Thursday, October 29, 2009
The End of Mercy: What if God Stopped Listening?
"Thus says the Lord of Hosts, 'Render true judgments, show kindness and mercy to one another, do not oppress the widow, the fatherless, the sojourner, or the poor, and let none of you devise evil against another in your heart.' But they refused to pay attention and turned a stubborn shoulder and stopped their ears that they might not hear. They made their hearts diamond-hard lest they should hear the law and the words that the Lord of hosts had sent by His Spirit through the former prophets. Therefore great anger came from the Lord of hosts. 'As I called, and they would not hear, so they called, and I would not hear,' says the Lord of hosts."
- Zechariah 7:9-13
And in Isaiah 59:2-3, "Your iniquities have made a separation between you and your God, and your sins have hidden his face from you so that he does not hear. For your hands are defiled with blood and your fingers with iniquity; your lips have spoken lies; your tongue mutters wickedness."
These verses should be frightening to the modern reader. Are we not moving further and further down a social path that assumes the irrelevancy of God and His word? The Scriptures tell us that God reaches a point of no return in dealing with a stubborn folk: as they refuse to hear Him, He starts to refuse to hear them! I think that we already see this in modern Europe. The continent that saw the Reformers in their glory, now has abandoned their churches, some even reviving the pagan practices of their distant ancestors. Do we not see God abandoning them to the consequences of their spiritual deafness? Europeans are aborting themselves into extinction as their societies are, more and more, turned over to Muslim immigrants. The Europeans abort their children and turn their homelands over to foreigners who know not their languages, their cultures, or their faiths.

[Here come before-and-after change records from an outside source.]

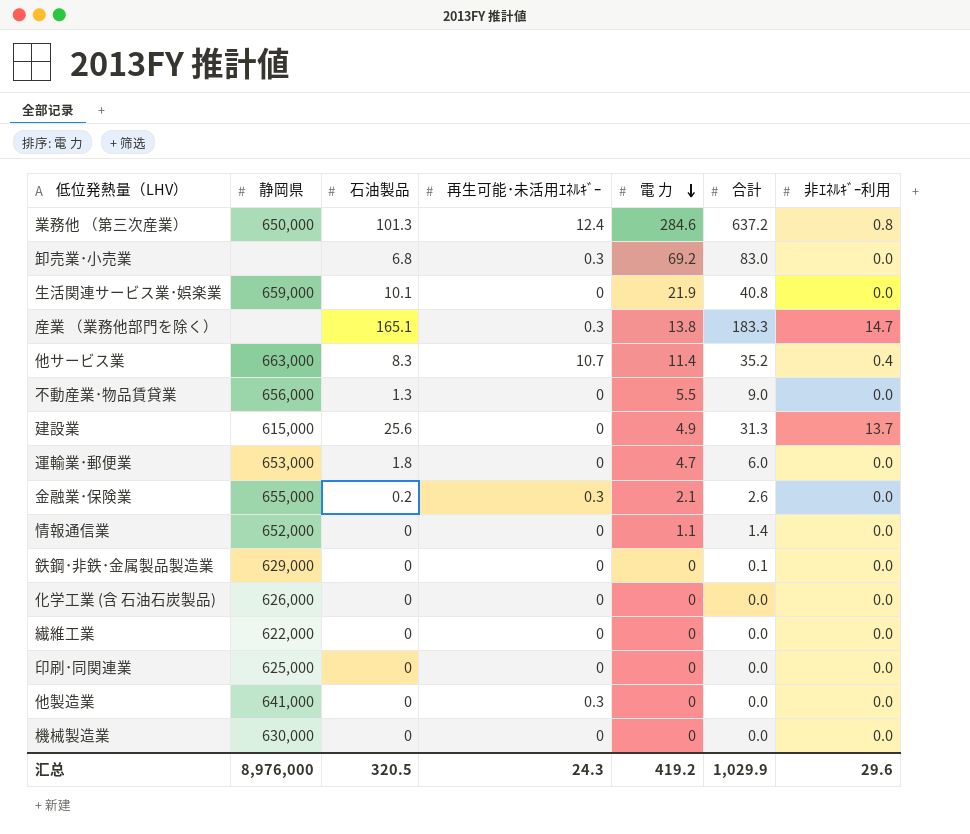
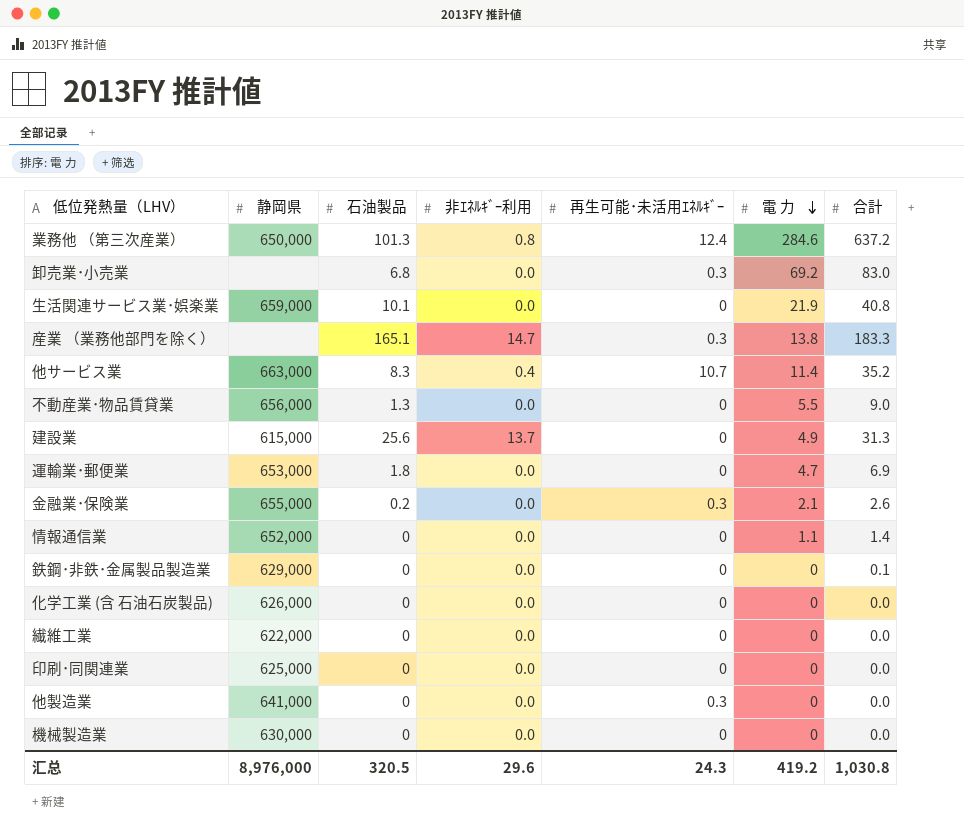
column 非ｴﾈﾙｷﾞｰ利用 | position: 7 -> 4
運輸業･郵便業 | 合計: 6.0 -> 6.9
汇总 | 合計: 1,029.9 -> 1,030.8

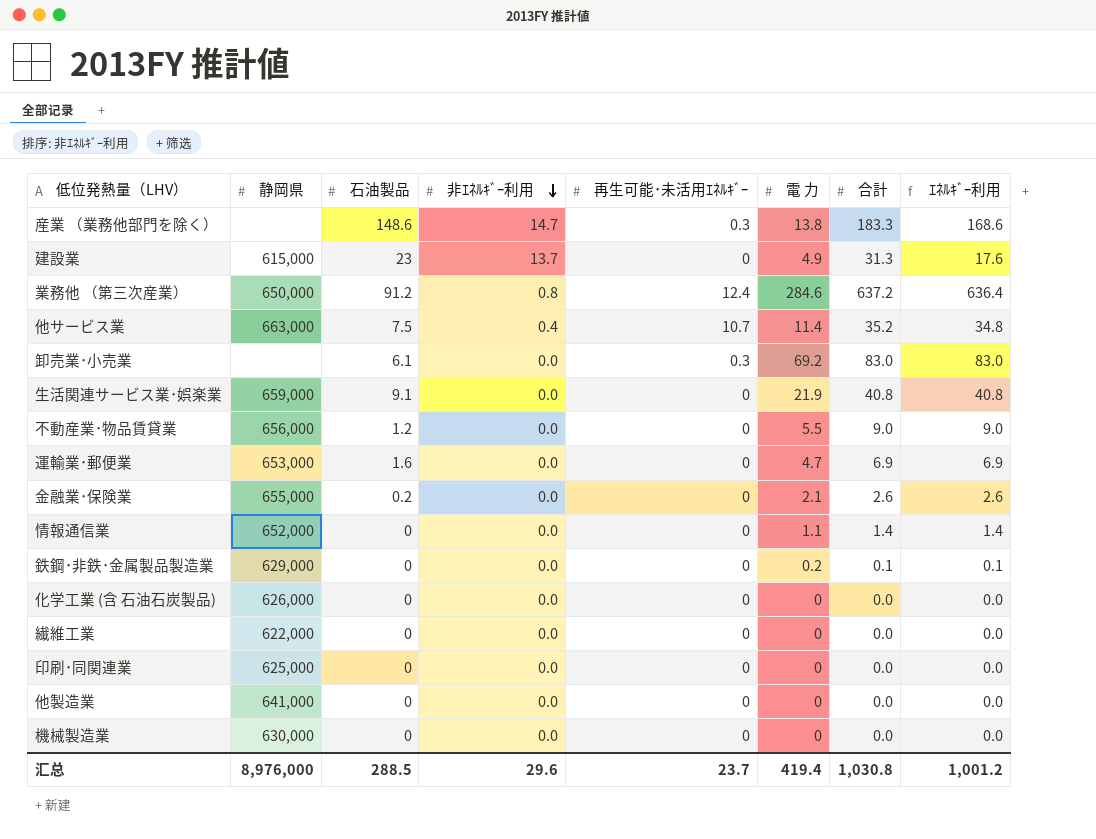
row order: 電 力 descending -> 非ｴﾈﾙｷﾞｰ利用 descending
column ｴﾈﾙｷﾞｰ利用 | formula: none -> [合計] - [非ｴﾈﾙｷﾞｰ利用]
産業 （業務他部門を除く） | 石油製品: 165.1 -> 148.6
建設業 | 石油製品: 25.6 -> 23
業務他 （第三次産業） | 石油製品: 101.3 -> 91.2
他サービス業 | 石油製品: 8.3 -> 7.5
卸売業･小売業 | 石油製品: 6.8 -> 6.1
生活関連サービス業･娯楽業 | 石油製品: 10.1 -> 9.1
不動産業･物品賃貸業 | 石油製品: 1.3 -> 1.2
運輸業･郵便業 | 石油製品: 1.8 -> 1.6
金融業･保険業 | 再生可能･未活用ｴﾈﾙｷﾞｰ: 0.3 -> 0
鉄鋼･非鉄･金属製品製造業 | 電 力: 0 -> 0.2
他製造業 | 再生可能･未活用ｴﾈﾙｷﾞｰ: 0.3 -> 0
汇总 | 石油製品: 320.5 -> 288.5
汇总 | 再生可能･未活用ｴﾈﾙｷﾞｰ: 24.3 -> 23.7
汇总 | 電 力: 419.2 -> 419.4

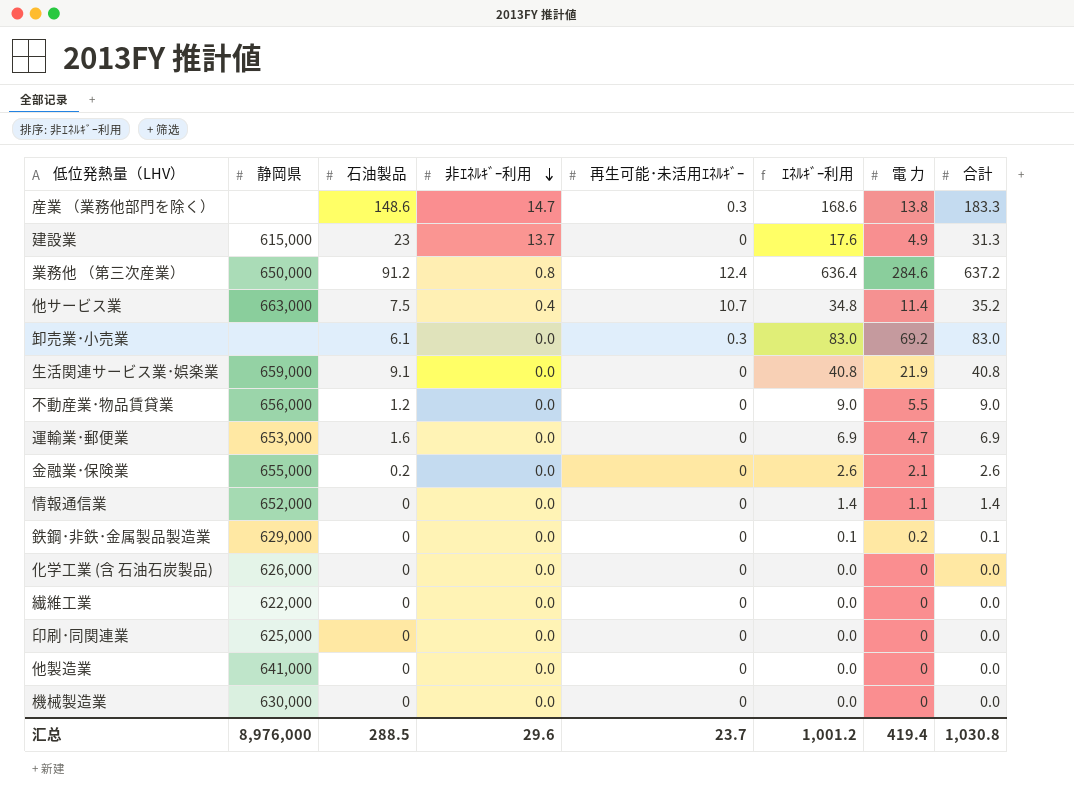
column ｴﾈﾙｷﾞｰ利用 | position: 8 -> 6

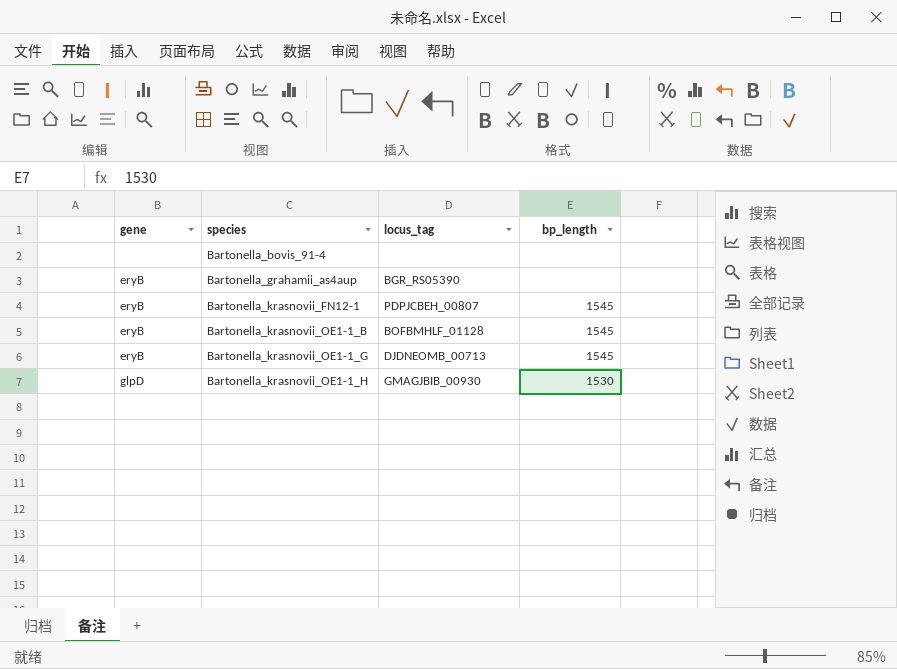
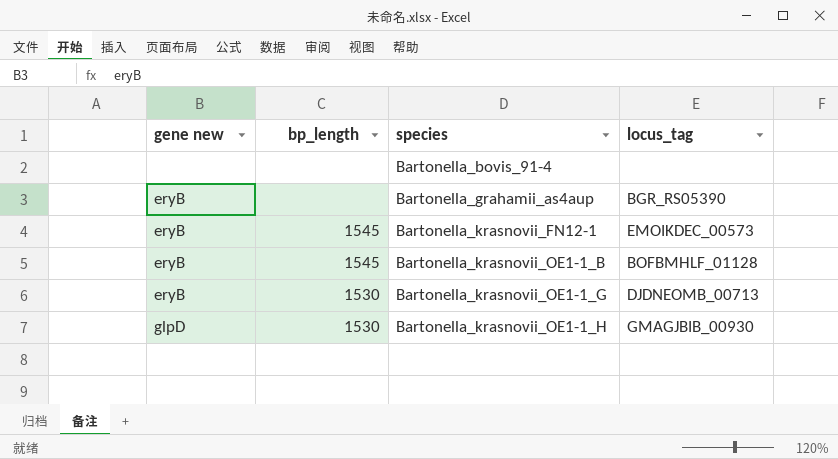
column name: gene -> gene new
column bp_length | position: 4 -> 2
Bartonella_krasnovii_FN12-1 | locus_tag: PDPJCBEH_00807 -> EMOIKDEC_00573
Bartonella_krasnovii_OE1-1_G | bp_length: 1545 -> 1530

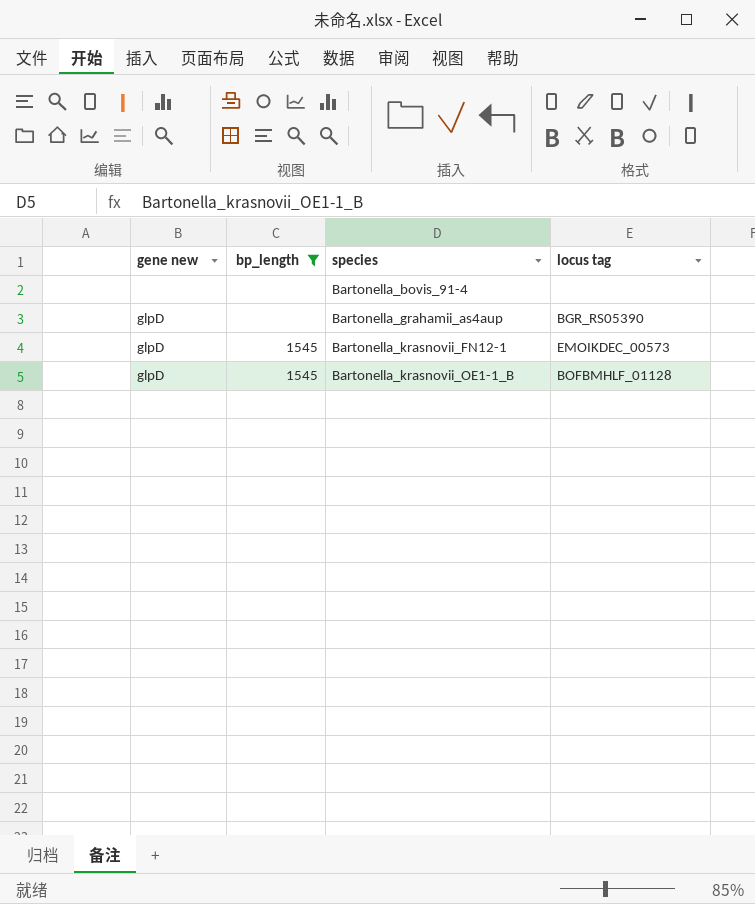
filter: none -> bp_length != 1530
column name: locus_tag -> locus tag
Bartonella_grahamii_as4aup | gene new: eryB -> glpD
Bartonella_krasnovii_FN12-1 | gene new: eryB -> glpD
Bartonella_krasnovii_OE1-1_B | gene new: eryB -> glpD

However, I do not surrender hope in the grace and mercy of God. Didn't Elijah forget the Covenant, when he said to the Lord (I Kings 19:10), "For the people of Israel have forsaken Your covenant, thrown down Your altars, and killed Your prophets with the sword, and I, even I only, am left, and they seek my life, to take it away"? However, while Israel may indeed break the Covenant, God cannot, and rebukes Elijah (verse 18), "Yet I will leave seven thousand in Israel, all the knees that have not bowed to Baal, and every mouth that has not kissed him." Indeed, spiritual circumstances may appear hopeless to our limited mortal eyes, but faith should always remind us that God retains to Himself a faithful remnant. And may He grant that we will be found among that number!